Surrey shrugged it off, focused only on the raven-haired woman she was nearing, a woman she'd die for--yes, _die for_ \--because if Surrey had to die in any season, it would be autumn, and it was okay if she died because everyone has to die and if it happened to be at nineteen in the middle of the woods with a beautiful woman smiling down at her, it was surely for a good cause, anyway. 

As if she'd read her mind, Foniás asked, “Would you die for me, Surrey?”

Surrey nodded rapidly, and stood on the branch she’d just pulled herself up on, not minding how she wobbled. Seventy-five feet. “I would.”

There came a horrified sound, and Surrey looked down to see Elwood still staring up at the scene, misty-eyed. 

“No you _wouldn't_ , Surrey!” Elwood shrieked, “You would _not_ die for her, you hear me?! You don’t even know her! She's tricking you!”

“Don't be rude, Ellie,” Foniás chirped. 

Was that a bleating sound he made? “Don't call me ‘Ellie,’ you murderous--!”

Foniás jumped down to Surrey’s branch. Elwood was shrieking at her from the ground, but she wasn’t listening--only staring into the baby blue of the ghostly woman’s eyes as she grabbed Surrey by the hips, pulling her closer, steadying her. 

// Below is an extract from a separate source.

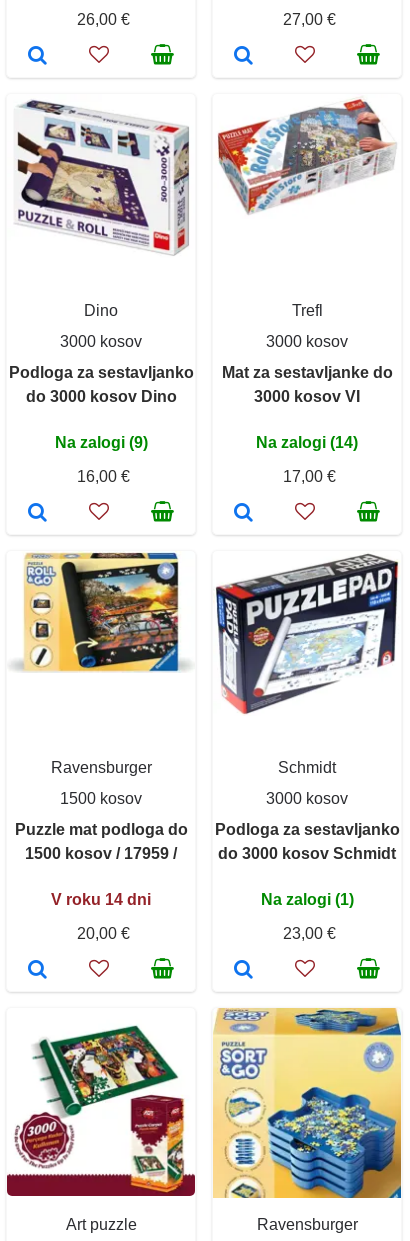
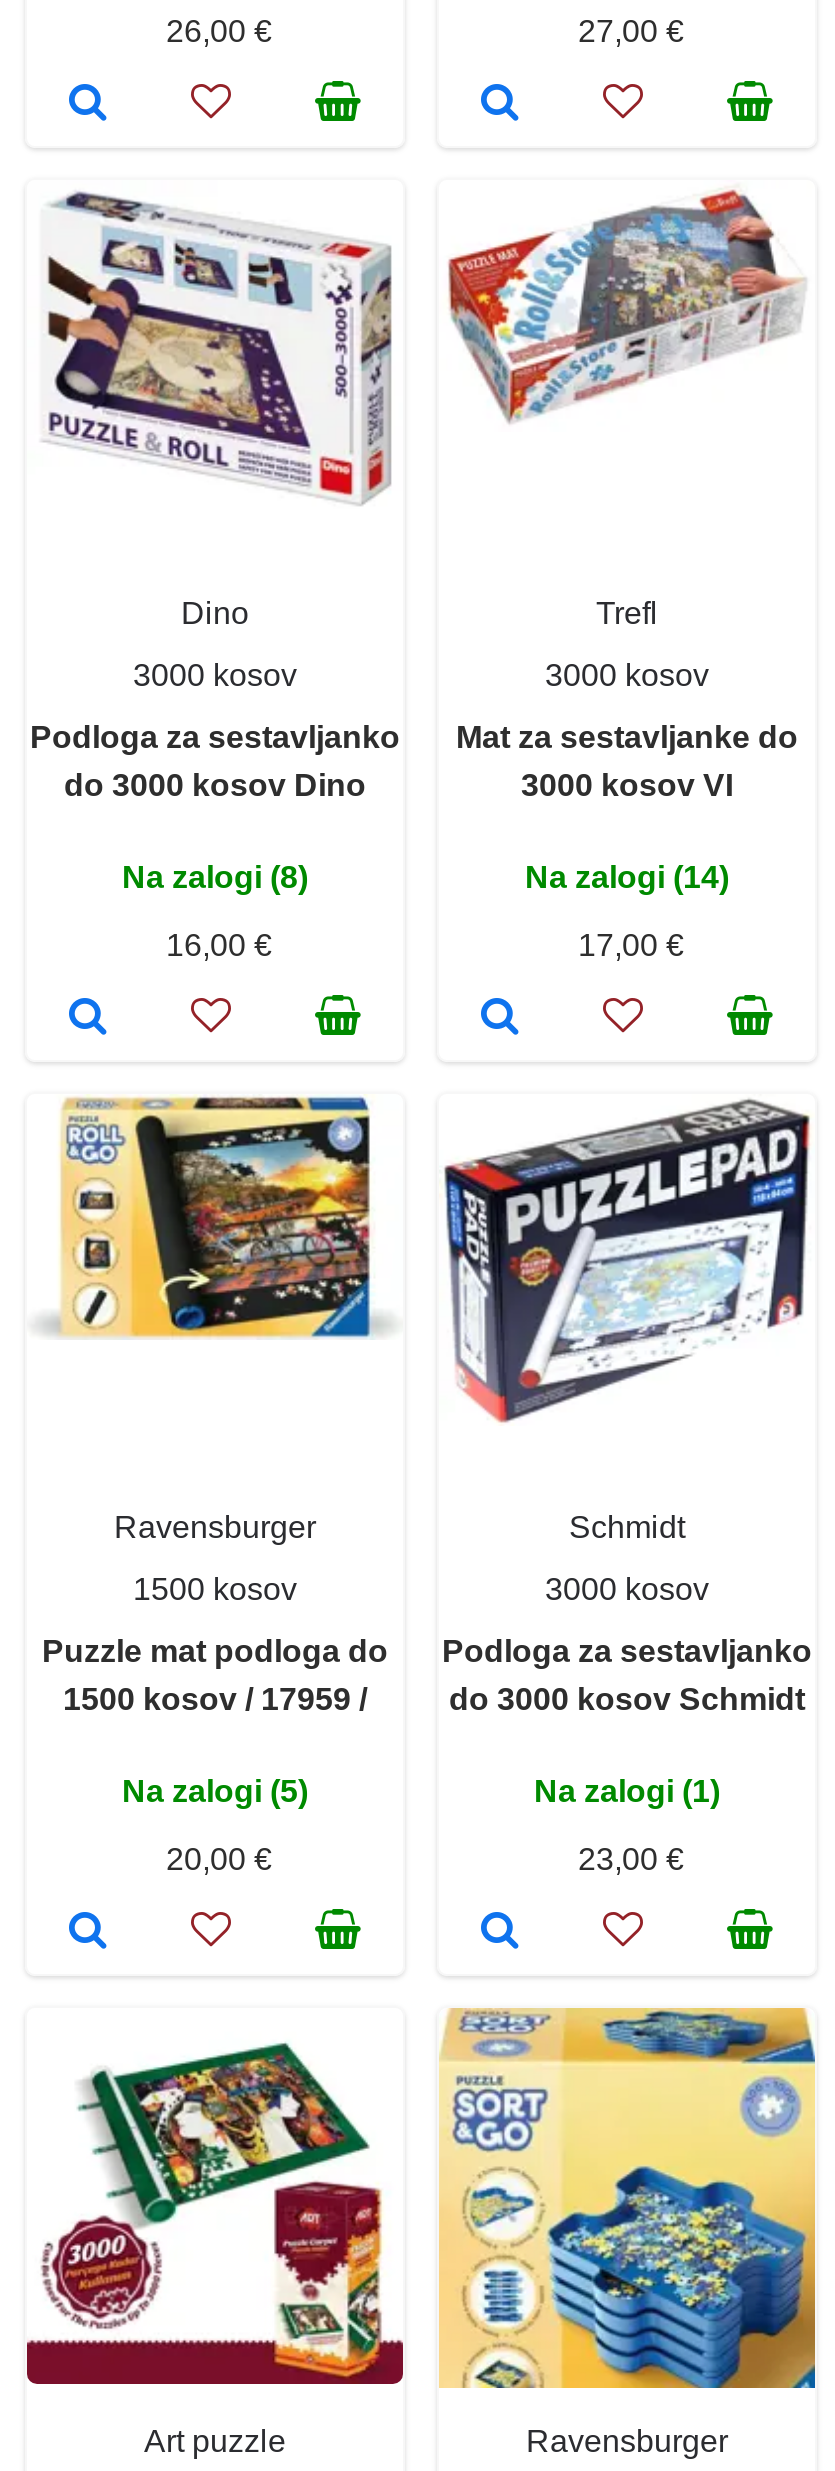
- Na zalogi (9)
+ Na zalogi (8)

- V roku 14 dni
+ Na zalogi (5)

"You know what happens now, right?" Foniás asked seriously.

Surrey nodded eagerly. 

Foniás grinned, and kissed her. It was gentle, slow, _perfect_ . Like warm cookies and lazy Sundays or when you tear notebook paper _just_ along the dotted line on the first try. Surrey felt like she was glowing, or floating, or both. 

Foniás pulled back smiling, pulled her close by her scarf, then kicked her out of the tree. 

Everything went in slow motion.

The woman’s smile never faltered as Surrey felt herself moving further and further away--if anything, her smile _widened_ \--and her teeth were no longer teeth, but fangs, and her irises were no longer blue, but blood red. 

And then there was a sudden stop, and Surrey gasped, clawing at the scarf around her neck. Foniás was still perched on the branch, only she was crouched down now, hurriedly tying the scarf in place. 

Surrey choked. Tears streaked across her cheeks. She kicked her feet, desperately searching for something to steady her.

“You mortals are too easy these days,” Foniás purred, watching in fascination as Surrey struggled.

Elwood was screaming his lungs out down below. Surrey couldn’t see him. Her vision doubled. It felt like everything was growing enhanced in colour. Everything was shiny. Shiny.

Surrey scrambled for the pocket of her smock, sobbing at how gravity pulled at her, and ripped out the boxcutter. A flick, a swipe across the cloth, and she was falling.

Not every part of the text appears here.